A estrutura desenvolvida pela Secretaria de Desenvolvimento Social, Criança e Juventude ofereceu atividades educativas e culturais durante os 12 dias de feira 

A Fenearte Cidadania, espaço de proteção para os filhos de artesãos e comerciantes formais e informais que participaram da 19ª edição da feira, recebeu cerca de 400 crianças e adolescentes durante os 12 dias de evento. Localizado no hall do Centro de Convenções, o ambiente ofereceu diariamente atividades culturais e educativas como exibição de filmes, apresentações teatrais, oficinas e contação de história. A proposta foi desenvolvida pela Secretaria de Desenvolvimento Social, Criança e Juventude (SDSCJ) que atuou nos espaço com os programas Atenção Redobrada, coordenado pela Executiva de Políticas para Criança e Juventude (Sepcj), e de Erradicação do Trabalho Infantil (PETI), da Executiva de Assistência Social (Seass). 

Por dia, 31 profissionais das prefeituras de Olinda e Recife, além dos oficineiros do PETI e do Atenção Redobrada, desenvolveram atividades lúdicas, motoras, cognitivas e criativas sob a ótica do desenvolvimento infantil, elaboraram artesanatos com artesãos e expositores convidados, além de promoverem passeios assistidos por toda a feira. Os dados do balanço da ação aponta que a faixa etária predominante no espaço foi de crianças de 5 a 10 anos. Durante o funcionamento do espaço, foram cadastradas 70 crianças e adolescentes, sendo 27 meninas e 43 meninos, para receber acompanhamentos necessários pela Rede Sócio-assistencial.  

De acordo com o secretário da SDSCJ, Sileno Guedes, o espaço foi idealizado para combater possíveis violações de direitos de crianças e adolescentes no evento. “É um espaço de proteção para que esse público não esteja exposto a violências sexuais, como assédio e exploração, e o trabalho infantil, violações que são propícias em eventos de grande porte.
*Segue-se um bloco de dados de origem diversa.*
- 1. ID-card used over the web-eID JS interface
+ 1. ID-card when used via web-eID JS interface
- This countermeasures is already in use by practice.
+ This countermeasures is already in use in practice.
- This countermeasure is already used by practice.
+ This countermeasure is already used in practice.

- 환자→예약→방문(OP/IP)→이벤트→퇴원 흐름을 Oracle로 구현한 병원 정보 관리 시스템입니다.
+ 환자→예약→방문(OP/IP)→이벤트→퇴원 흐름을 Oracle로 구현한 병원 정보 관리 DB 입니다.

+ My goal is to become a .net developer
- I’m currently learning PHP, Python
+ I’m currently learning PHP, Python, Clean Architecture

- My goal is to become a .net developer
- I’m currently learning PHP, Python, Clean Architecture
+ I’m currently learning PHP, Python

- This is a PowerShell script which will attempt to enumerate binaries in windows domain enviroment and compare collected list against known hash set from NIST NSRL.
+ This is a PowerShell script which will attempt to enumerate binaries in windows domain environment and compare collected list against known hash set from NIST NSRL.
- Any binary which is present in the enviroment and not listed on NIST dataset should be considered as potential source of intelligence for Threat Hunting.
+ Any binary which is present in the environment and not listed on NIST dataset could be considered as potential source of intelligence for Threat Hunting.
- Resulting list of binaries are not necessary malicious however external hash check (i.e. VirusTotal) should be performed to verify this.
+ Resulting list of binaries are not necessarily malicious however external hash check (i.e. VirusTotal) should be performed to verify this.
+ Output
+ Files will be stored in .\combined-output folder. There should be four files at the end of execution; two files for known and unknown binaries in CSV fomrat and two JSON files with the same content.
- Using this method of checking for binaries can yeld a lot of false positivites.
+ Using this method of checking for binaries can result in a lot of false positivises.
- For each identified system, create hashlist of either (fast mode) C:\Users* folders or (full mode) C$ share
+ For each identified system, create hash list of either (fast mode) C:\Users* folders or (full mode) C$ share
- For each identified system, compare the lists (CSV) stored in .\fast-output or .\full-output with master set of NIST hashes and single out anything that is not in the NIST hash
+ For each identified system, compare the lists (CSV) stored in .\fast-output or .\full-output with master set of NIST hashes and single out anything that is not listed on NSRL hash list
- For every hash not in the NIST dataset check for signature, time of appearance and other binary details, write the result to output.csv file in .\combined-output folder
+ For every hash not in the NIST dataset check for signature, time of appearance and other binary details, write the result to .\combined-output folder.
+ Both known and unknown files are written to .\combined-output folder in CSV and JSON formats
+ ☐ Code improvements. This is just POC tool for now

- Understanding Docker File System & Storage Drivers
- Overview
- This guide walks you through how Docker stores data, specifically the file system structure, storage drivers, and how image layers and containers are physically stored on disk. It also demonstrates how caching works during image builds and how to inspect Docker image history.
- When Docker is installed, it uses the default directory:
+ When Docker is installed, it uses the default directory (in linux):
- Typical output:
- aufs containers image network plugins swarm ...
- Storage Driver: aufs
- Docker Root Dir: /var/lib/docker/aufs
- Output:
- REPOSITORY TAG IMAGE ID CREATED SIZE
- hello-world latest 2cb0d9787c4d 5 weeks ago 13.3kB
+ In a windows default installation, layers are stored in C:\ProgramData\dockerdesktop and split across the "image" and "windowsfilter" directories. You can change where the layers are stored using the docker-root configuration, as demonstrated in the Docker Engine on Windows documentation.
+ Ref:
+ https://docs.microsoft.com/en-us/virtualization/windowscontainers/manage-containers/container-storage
No ambiente, a criança e o adolescente não só estava protegido, mas também tinha contato com atividades de desenvolvimento cognitivo, lazer e cultura, que são essenciais para o crescimento de qualquer indivíduo”, pontua o gestor.  

O gerente estadual de Políticas para a Criança e coordenador do Fenearte Cidadania, Macdouglas de Oliveira, pontua que a expectativa é que a ação se repita na próxima edição da feira. “O serviço foi um sucesso e temos a pretensão de repetir a ação em 2020. Esse é um espaço que fortalece a política da criança e do adolescente, ofertando direitos estabelecidos pelo ECA (Estatuto da Criança e do Adolescente), além de efetivar a política de prevenção social”, destaca.  

Atenção Redobrada

O programa Atenção Redobrada desenvolve ações de prevenção, articulação, sensibilização e enfrentamento ao trabalho infantil, à exploração sexual, ao consumo e
venda de bebidas alcoólicas, a situação de rua e a outras violações dos direitos das crianças e adolescentes.

Atua com o objetivo de fortalecer o Sistema de Garantia de Direitos, por meio de campanhas educativas e formações com profissionais de diversas áreas, além de desenvolver Espaços de Proteção nos grandes eventos festivos do Estado. 

O Programa já alcançou em média 10.000 crianças e obteve o reconhecimento do Fundo das Nações Unidas para a Infância (UNICEF) e pela Organização Internacional do Trabalho (OIT) como uma das 10 melhores práticas de
prevenção ao trabalho infantil.


PETI

O PETI é um programa do Governo Federal que tem como objetivo retirar as crianças e adolescentes, de seis a 16 anos, do trabalho considerado perigoso, penoso, insalubre ou degradante, que coloca em risco a saúde e a segurança das crianças e dos adolescentes.

O Objetivo é proteger as crianças e adolescentes de serem explorados precocemente por qualquer forma de trabalho, contribuindo através de ações socioassistenciais que incluam também as famílias buscando à promoção de direitos, cidadania e inclusão social.

Pernambuco possui 68 municípios com a gestão do PETI. Suas equipes são formadas por profissionais capacitados a desenvolver ações de busca ativa e identificação do trabalho infantil nos seus territórios e realizar os encaminhamentos para atendimento nos equipamentos e serviços da assistência social e de outras políticas públicas.